File: vectorstore/chromadb_backend.py

The default backend. Uses ChromaDB's PersistentClient (or in-memory client for tests). Wraps all sync ChromaDB calls in asyncio.to_thread().

Capabilities (all 12 declared)

CREATE_COLLECTION Β· DELETE_COLLECTION Β· ADD_DOCUMENTS Β· DELETE_DOCUMENTS Β· SIMILARITY_SEARCH Β· GET_BY_ID Β· COUNT Β· UPSERT Β· GET_BY_METADATA_FILTER Β· UPDATE_METADATA Β· EMBEDDING_PASSTHROUGH Β· GET_ALL

Internal Collection Cache

_coll_cache: Dict[str, chromadb.Collection]

Avoids repeated client.get_collection() round-trips. Populated via register_collection() (called by RAGRetriever) and evicted on delete_collection().

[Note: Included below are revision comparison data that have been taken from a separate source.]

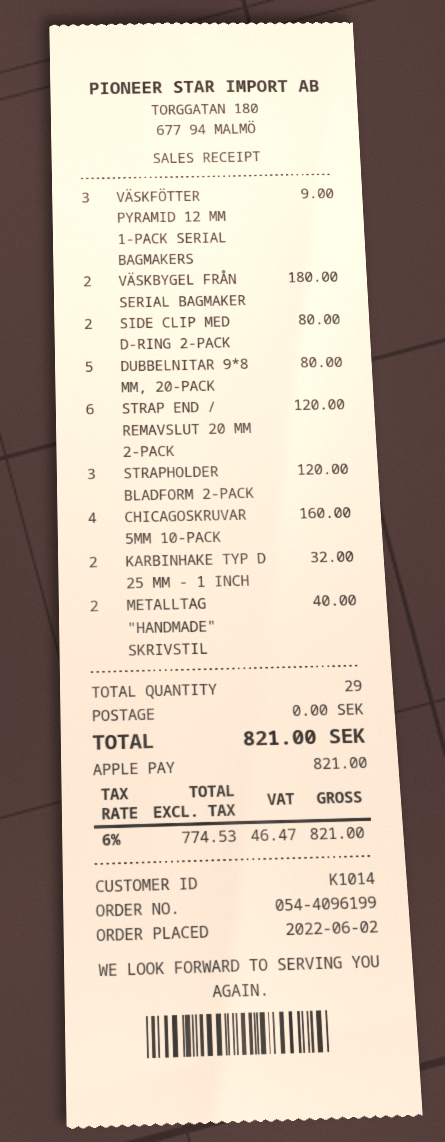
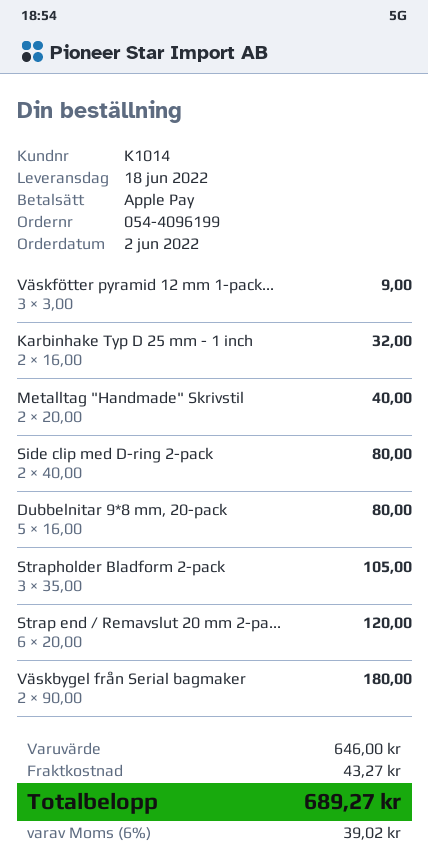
STRAPHOLDER BLADFORM 2-PACK: 3 for 120.00 -> 3 for 105.00
CHICAGOSKRUVAR 5MM 10-PACK: 4 for 160.00 -> none
shipping: 0.00 -> 43.27
tax: 6% = 46.47 -> 6% = 39.02
total: 821.00 -> 689.27

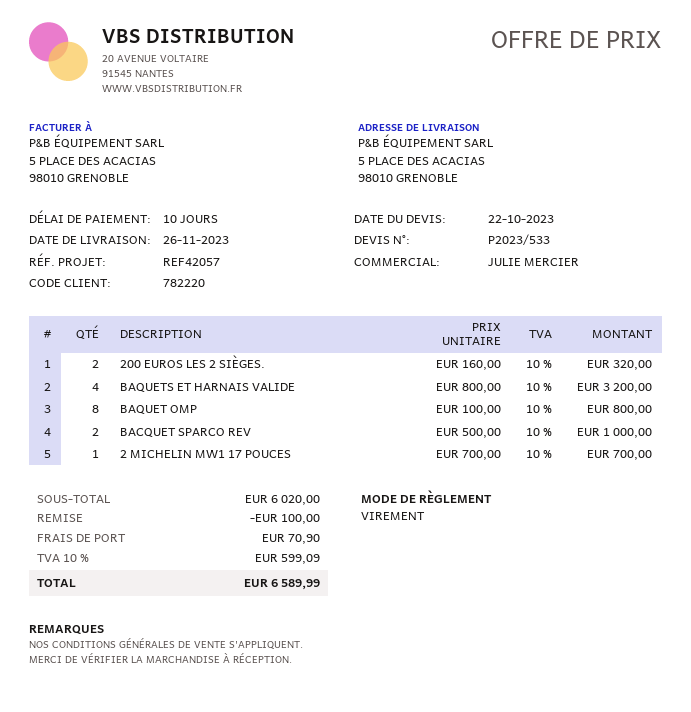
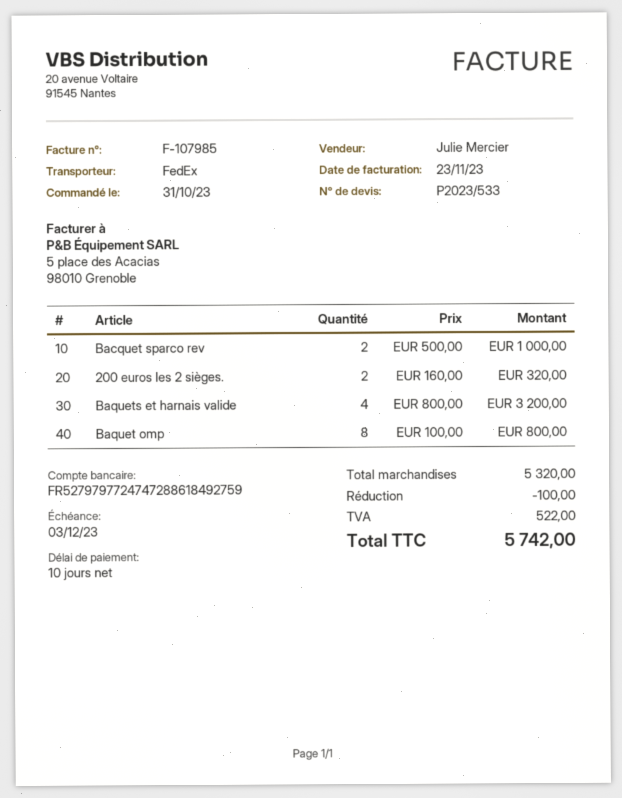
2 MICHELIN MW1 17 POUCES: 1 x 700.00 = 700.00 -> none
subtotal: 6020.00 -> 5320.00
shipping: 70.90 -> none
tax: 599.09 -> 522.00
total: 6589.99 -> 5742.00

Key Implementation Details

Metadata sanitization β€” ChromaDB rejects None values and complex types:

def _sanitize_metadata(self, metadata: dict) -> dict:
    result = {}
    for k, v in metadata.items():
        if v is None:
            continue
        if isinstance(v, (list, dict)):
            result[k] = json.dumps(v)  # serialize to string
        else:
            result[k] = v
    return result

Distance metric mapping:

COSINE      β†’ "cosine"   (HNSW space)
EUCLIDEAN   β†’ "l2"
DOT_PRODUCT β†’ "ip"

Result normalization β€” ChromaDB returns nested lists; the backend flattens them:

def _normalize_query_result(self, raw) -> QueryResult:
    return QueryResult(
        ids=raw["ids"][0],
        documents=raw["documents"][0] if raw["documents"] else [],
        metadatas=raw["metadatas"][0] if raw["metadatas"] else [],
        distances=raw["distances"][0] if raw["distances"] else [],
    )

Migration bridge β€” Exposes raw_client property and register_collection() / evict_collection() methods for code that predates the abstraction layer and holds a direct ChromaDB client reference.


Teradata Backend

File: vectorstore/teradata_backend.py

Enterprise backend. Uses the teradatagenai Python SDK (VectorStore class) for ANN search and teradataml for staging-table SQL operations. Embedding is performed server-side via Amazon Bedrock or Azure OpenAI. Supports two ingestion paths: client-side chunking (staging table) and server-side chunking (SDK handles everything).

Two Ingestion Paths

Client-Side Chunking (default for all backends):

  • Platform chunks documents locally (semantic/paragraph/sentence/fixed_size)
  • Chunks inserted into a staging table, then ingested into VectorStore
  • Full document management: browse, inspect, delete individual chunks

Server-Side Chunking (SERVER_SIDE_CHUNKING capability):

  • Raw files (PDF, etc.) passed directly to VectorStore.create(document_files=[...])
  • SDK handles chunking + embedding via Amazon Bedrock
  • Simpler path, but no staging table β€” SDK manages data internally

Staging Table Design (Client-Side Path)

Each client-side-chunked collection has a companion Teradata table that provides document-level ID control (required for DELETE_DOCUMENTS, GET_BY_ID, and COUNT):

UDERIA_VS_<COLLECTION_NAME_UPPER> (
    CHUNK_ID      VARCHAR(512) NOT NULL,
    CONTENT       CLOB         NOT NULL,
    METADATA_JSON CLOB
) UNIQUE PRIMARY INDEX (CHUNK_ID)

The VectorStore is built from / updated via this staging table using add_datasets() and delete_datasets(). VectorStore creation is deferred to the first add() call (collections can be empty).

Server-Side Table Layout

Server-side chunked collections use SDK-managed tables with a different naming convention:

Table Naming Pattern Purpose
Index table vectorstore_{collection_name}_index Embedding vectors + references
Chunks table chunks_table_{uuid} Content column (name varies by SDK version β€” detected dynamically), TD_ID, TD_FILENAME

The chunks table name is a random UUID, discoverable from the index table's TableName column via _resolve_chunks_table().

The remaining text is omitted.